Still, his most lucrative venture remained Gatorade, and he was gratified to find it used in place of oral rehydration salts in poor nations and in other therapeutic settings. He credited it with having greatly reduced the incidence of death from heatstroke among athletes. He signed over the rights to the formula to the Gatorade Trust — which sponsors the Gatorade Sports Science Institute of Barrington, Ill., from which flows a series of studies attesting to Gatorade’s clinical effectiveness.
In the 1980s and 1990s, he formulated various competitive products, including Go! — a nutrient-rich reduced-calorie, shelf-stable milkshake, and TQII, another sports drink, with initials standing for thirst quencher. Despite ambitious business plans, none of these came to much more than his shoe polish can.

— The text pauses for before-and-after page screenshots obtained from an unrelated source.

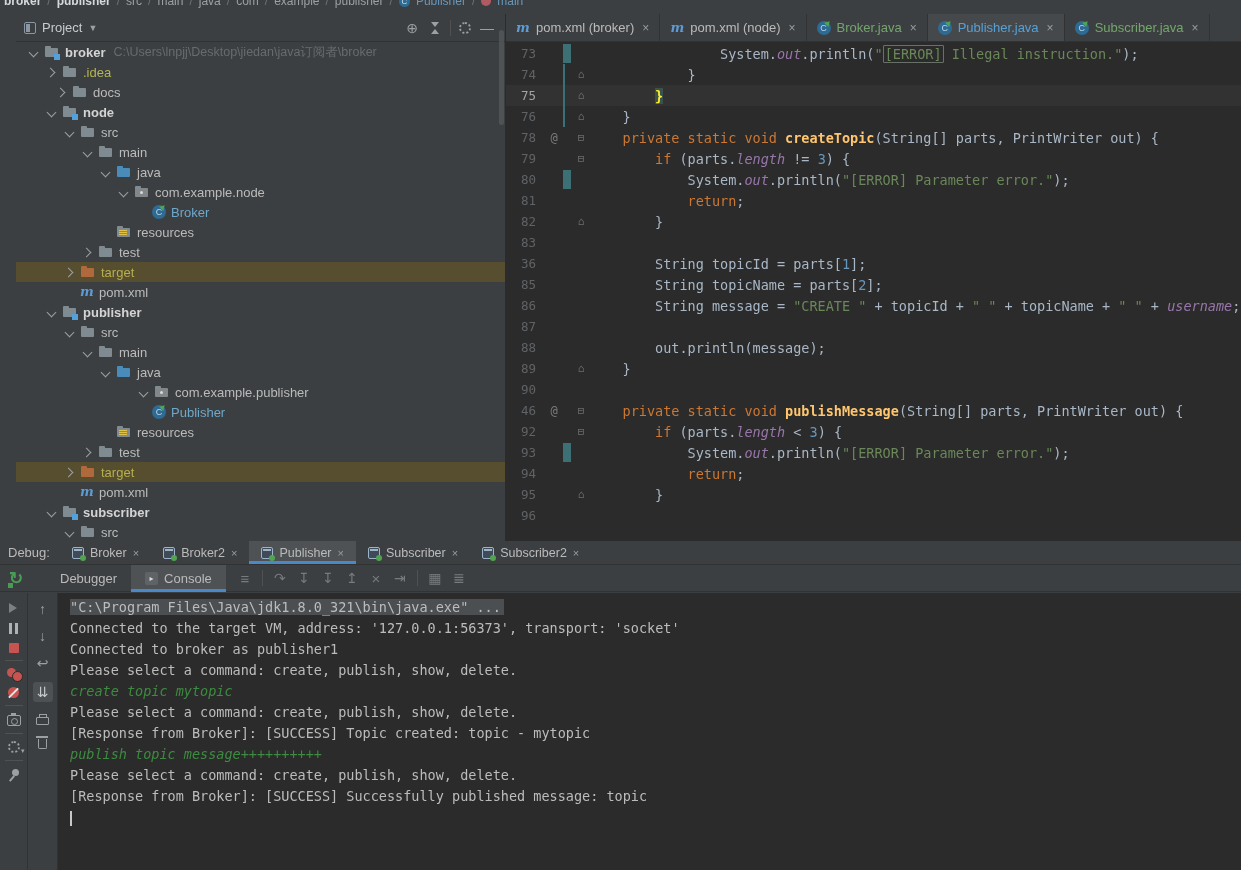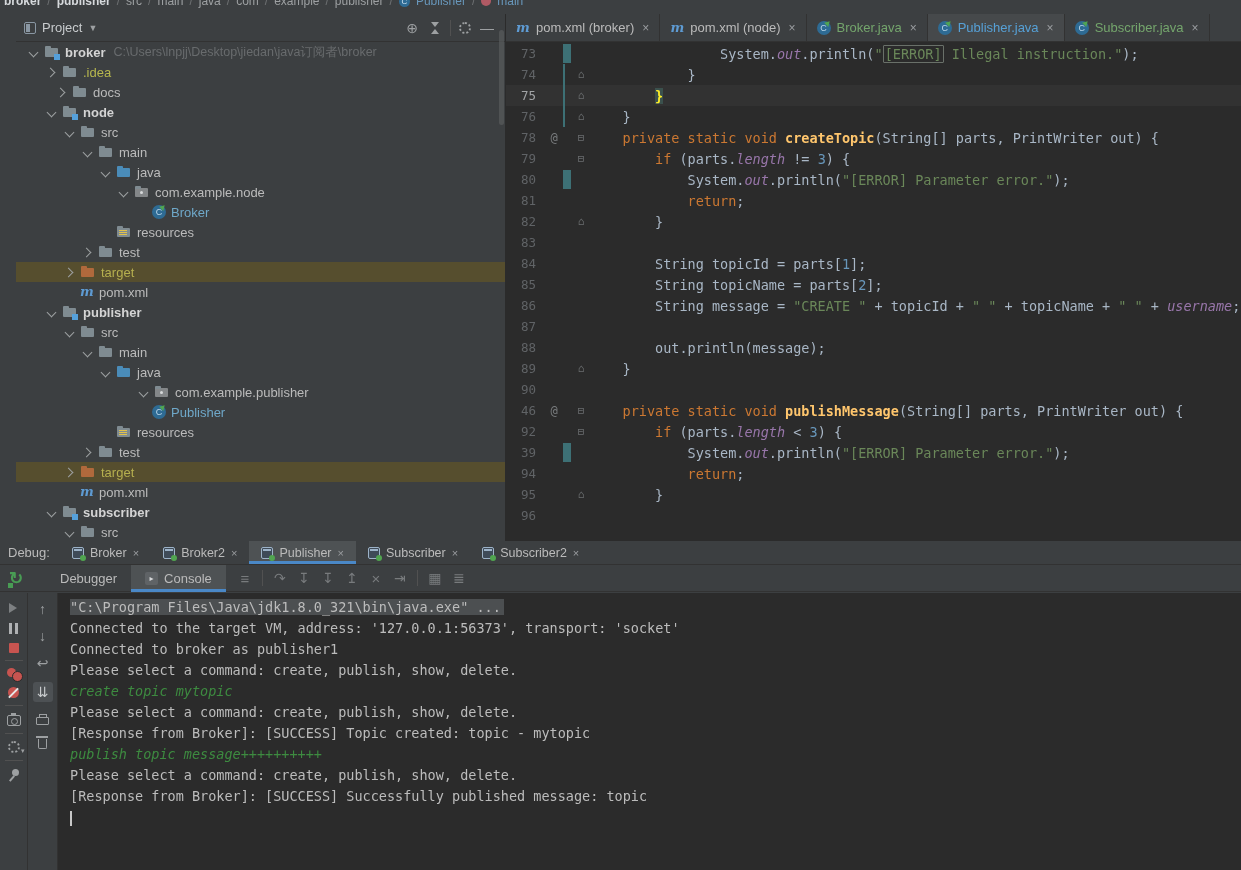--- a/index.html
+++ b/index.html
@@ -442,30 +442,30 @@
           <div class="cline"><span class="g-num">73</span><span class="g-at"></span><span class="g-chg block"></span><span class="g-fold"></span><span class="codetext"><span>                System.</span><span class="t-f">out</span><span>.println(</span><span class="t-s">"</span><span class="t-sb">[ERROR]</span><span class="t-s"> Illegal instruction."</span><span>);</span></span></div>
           <div class="cline"><span class="g-num">74</span><span class="g-at"></span><span class="g-chg line"></span><span class="g-fold">⌂</span><span class="codetext"><span>            }</span></span></div>
           <div class="cline cur"><span class="g-num">75</span><span class="g-at"></span><span class="g-chg line"></span><span class="g-fold">⌂</span><span class="codetext"><span>        </span><span class="t-bh">}</span></span></div>
           <div class="cline"><span class="g-num">76</span><span class="g-at"></span><span class="g-chg line"></span><span class="g-fold">⌂</span><span class="codetext"><span>    }</span></span></div>
           <div class="cline"><span class="g-num">78</span><span class="g-at">@</span><span class="g-chg "></span><span class="g-fold">⊟</span><span class="codetext"><span>    </span><span class="t-k">private static void </span><span class="t-m">createTopic</span><span>(String[] parts, PrintWriter out) {</span></span></div>
           <div class="cline"><span class="g-num">79</span><span class="g-at"></span><span class="g-chg "></span><span class="g-fold">⊟</span><span class="codetext"><span>        </span><span class="t-k">if</span><span> (parts.</span><span class="t-f">length</span><span> != </span><span class="t-n">3</span><span>) {</span></span></div>
           <div class="cline"><span class="g-num">80</span><span class="g-at"></span><span class="g-chg block"></span><span class="g-fold"></span><span class="codetext"><span>            System.</span><span class="t-f">out</span><span>.println(</span><span class="t-s">"[ERROR] Parameter error."</span><span>);</span></span></div>
           <div class="cline"><span class="g-num">81</span><span class="g-at"></span><span class="g-chg "></span><span class="g-fold"></span><span class="codetext"><span>            </span><span class="t-k">return</span><span>;</span></span></div>
           <div class="cline"><span class="g-num">82</span><span class="g-at"></span><span class="g-chg "></span><span class="g-fold">⌂</span><span class="codetext"><span>        }</span></span></div>
           <div class="cline"><span class="g-num">83</span><span class="g-at"></span><span class="g-chg "></span><span class="g-fold"></span><span class="codetext"></span></div>
-          <div class="cline"><span class="g-num">84</span><span class="g-at"></span><span class="g-chg "></span><span class="g-fold"></span><span class="codetext"><span>        String topicId = parts[</span><span class="t-n">1</span><span>];</span></span></div>
+          <div class="cline"><span class="g-num">36</span><span class="g-at"></span><span class="g-chg "></span><span class="g-fold"></span><span class="codetext"><span>        String topicId = parts[</span><span class="t-n">1</span><span>];</span></span></div>
           <div class="cline"><span class="g-num">85</span><span class="g-at"></span><span class="g-chg "></span><span class="g-fold"></span><span class="codetext"><span>        String topicName = parts[</span><span class="t-n">2</span><span>];</span></span></div>
           <div class="cline"><span class="g-num">86</span><span class="g-at"></span><span class="g-chg "></span><span class="g-fold"></span><span class="codetext"><span>        String message = </span><span class="t-s">"CREATE "</span><span> + topicId + </span><span class="t-s">" "</span><span> + topicName + </span><span class="t-s">" "</span><span> + </span><span class="t-f">username</span><span>;</span></span></div>
           <div class="cline"><span class="g-num">87</span><span class="g-at"></span><span class="g-chg "></span><span class="g-fold"></span><span class="codetext"></span></div>
           <div class="cline"><span class="g-num">88</span><span class="g-at"></span><span class="g-chg "></span><span class="g-fold"></span><span class="codetext"><span>        out.println(message);</span></span></div>
           <div class="cline"><span class="g-num">89</span><span class="g-at"></span><span class="g-chg "></span><span class="g-fold">⌂</span><span class="codetext"><span>    }</span></span></div>
           <div class="cline"><span class="g-num">90</span><span class="g-at"></span><span class="g-chg "></span><span class="g-fold"></span><span class="codetext"></span></div>
           <div class="cline"><span class="g-num">46</span><span class="g-at">@</span><span class="g-chg "></span><span class="g-fold">⊟</span><span class="codetext"><span>    </span><span class="t-k">private static void </span><span class="t-m">publishMessage</span><span>(String[] parts, PrintWriter out) {</span></span></div>
           <div class="cline"><span class="g-num">92</span><span class="g-at"></span><span class="g-chg "></span><span class="g-fold">⊟</span><span class="codetext"><span>        </span><span class="t-k">if</span><span> (parts.</span><span class="t-f">length</span><span> &lt; </span><span class="t-n">3</span><span>) {</span></span></div>
-          <div class="cline"><span class="g-num">39</span><span class="g-at"></span><span class="g-chg block"></span><span class="g-fold"></span><span class="codetext"><span>            System.</span><span class="t-f">out</span><span>.println(</span><span class="t-s">"[ERROR] Parameter error."</span><span>);</span></span></div>
+          <div class="cline"><span class="g-num">93</span><span class="g-at"></span><span class="g-chg block"></span><span class="g-fold"></span><span class="codetext"><span>            System.</span><span class="t-f">out</span><span>.println(</span><span class="t-s">"[ERROR] Parameter error."</span><span>);</span></span></div>
           <div class="cline"><span class="g-num">94</span><span class="g-at"></span><span class="g-chg "></span><span class="g-fold"></span><span class="codetext"><span>            </span><span class="t-k">return</span><span>;</span></span></div>
           <div class="cline"><span class="g-num">95</span><span class="g-at"></span><span class="g-chg "></span><span class="g-fold">⌂</span><span class="codetext"><span>        }</span></span></div>
           <div class="cline"><span class="g-num">96</span><span class="g-at"></span><span class="g-chg "></span><span class="g-fold"></span><span class="codetext"></span></div>
         </div>
     </div>
 
   </div>
 
   <div class="debug">
     <div class="dtabs">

An optimist and a devout Christian, Cade lived without ostentation, save a collection of 100 Studebakers, which he kept in various levels of restoration. Asked in 2006 by the Orlando Sentinel how he felt about the Gatorade baths that players regularly give to victorious coaches on the sidelines, he answered, “Rah! Rah! Rah!”
The University of Florida agrees; licensing fees paid it total over $150 million.
James Robert Cade
Born September 26, 1927, in San Antonio, Texas; died November 27 of kidney disease in Jacksonville; survived by his wife, Mary, and six children.